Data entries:

────────

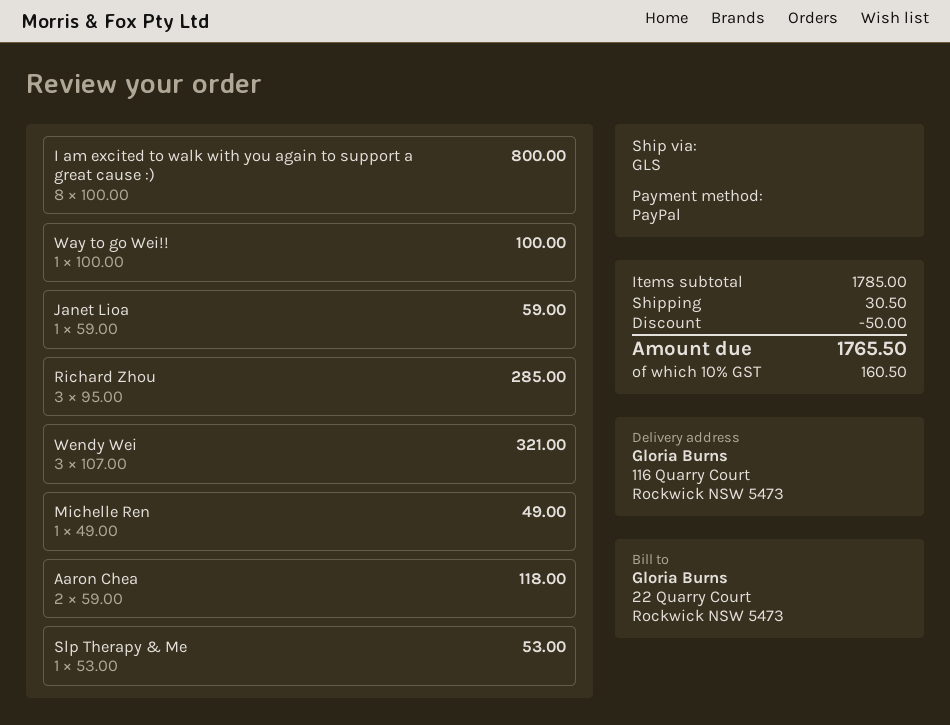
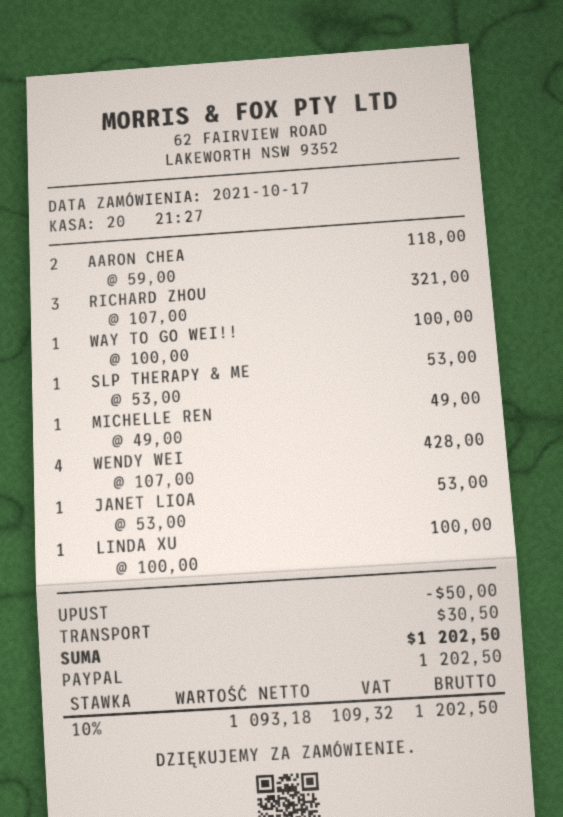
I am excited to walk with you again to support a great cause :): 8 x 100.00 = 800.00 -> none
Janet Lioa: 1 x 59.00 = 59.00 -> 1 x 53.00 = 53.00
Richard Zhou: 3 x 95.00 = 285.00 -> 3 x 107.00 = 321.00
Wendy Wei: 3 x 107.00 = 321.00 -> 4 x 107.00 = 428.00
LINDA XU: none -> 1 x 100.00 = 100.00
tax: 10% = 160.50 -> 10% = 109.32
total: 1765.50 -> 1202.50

────────

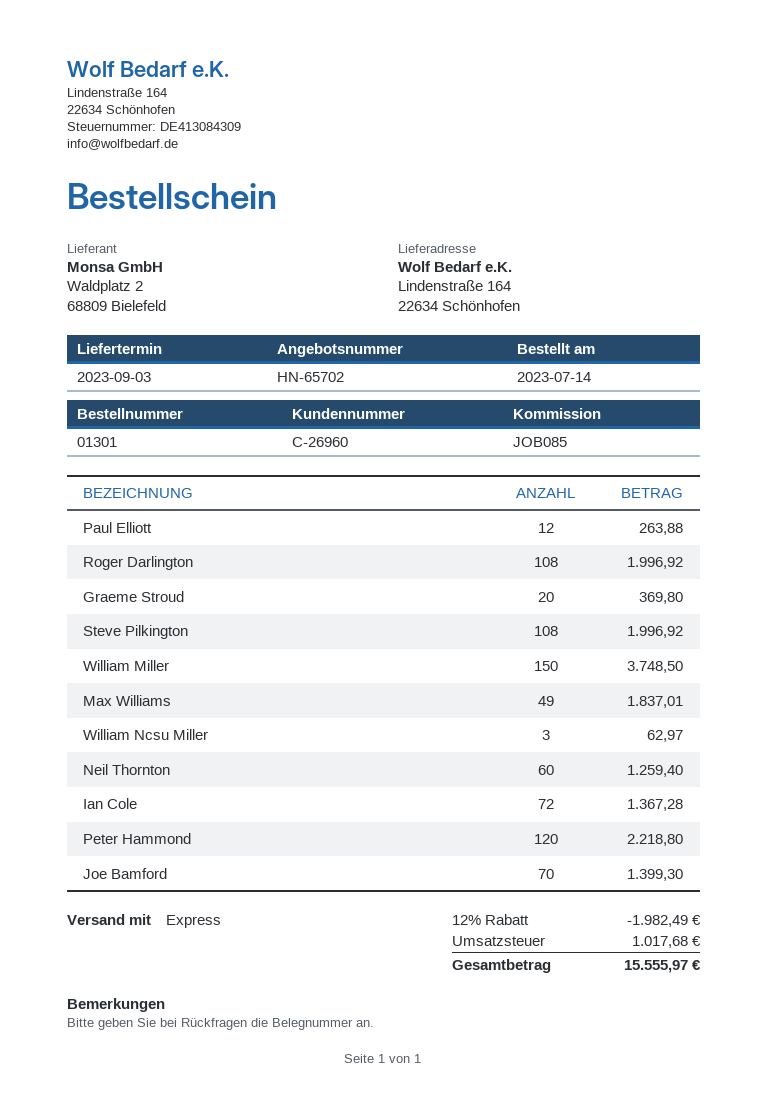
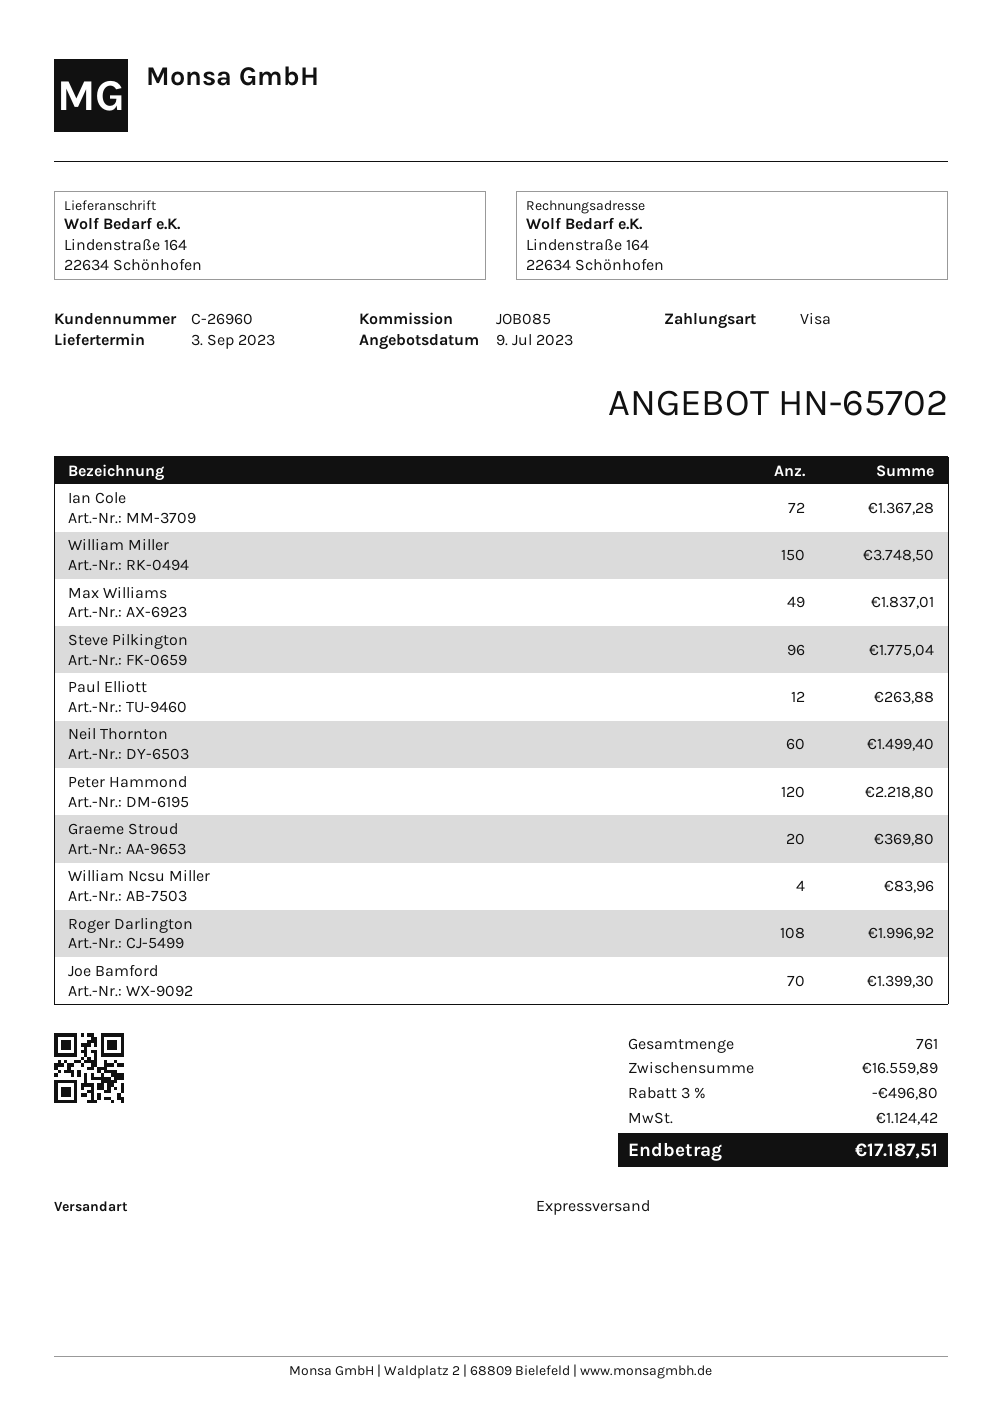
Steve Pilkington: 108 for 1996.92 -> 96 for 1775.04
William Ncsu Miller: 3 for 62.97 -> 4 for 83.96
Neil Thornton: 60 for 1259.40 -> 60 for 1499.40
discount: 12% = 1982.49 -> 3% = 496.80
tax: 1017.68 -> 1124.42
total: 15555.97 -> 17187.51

────────

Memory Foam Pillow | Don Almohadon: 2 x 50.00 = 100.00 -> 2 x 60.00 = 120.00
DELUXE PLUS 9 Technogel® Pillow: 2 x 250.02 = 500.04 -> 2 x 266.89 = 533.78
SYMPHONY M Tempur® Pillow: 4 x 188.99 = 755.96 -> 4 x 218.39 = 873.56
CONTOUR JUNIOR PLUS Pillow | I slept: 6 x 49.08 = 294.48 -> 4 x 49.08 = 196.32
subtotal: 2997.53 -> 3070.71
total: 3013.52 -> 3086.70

────────

__What to produce__
In the records above, find every line containing the word "none" and show it.

__Task solution__
I am excited to walk with you again to support a great cause :): 8 x 100.00 = 800.00 -> none
LINDA XU: none -> 1 x 100.00 = 100.00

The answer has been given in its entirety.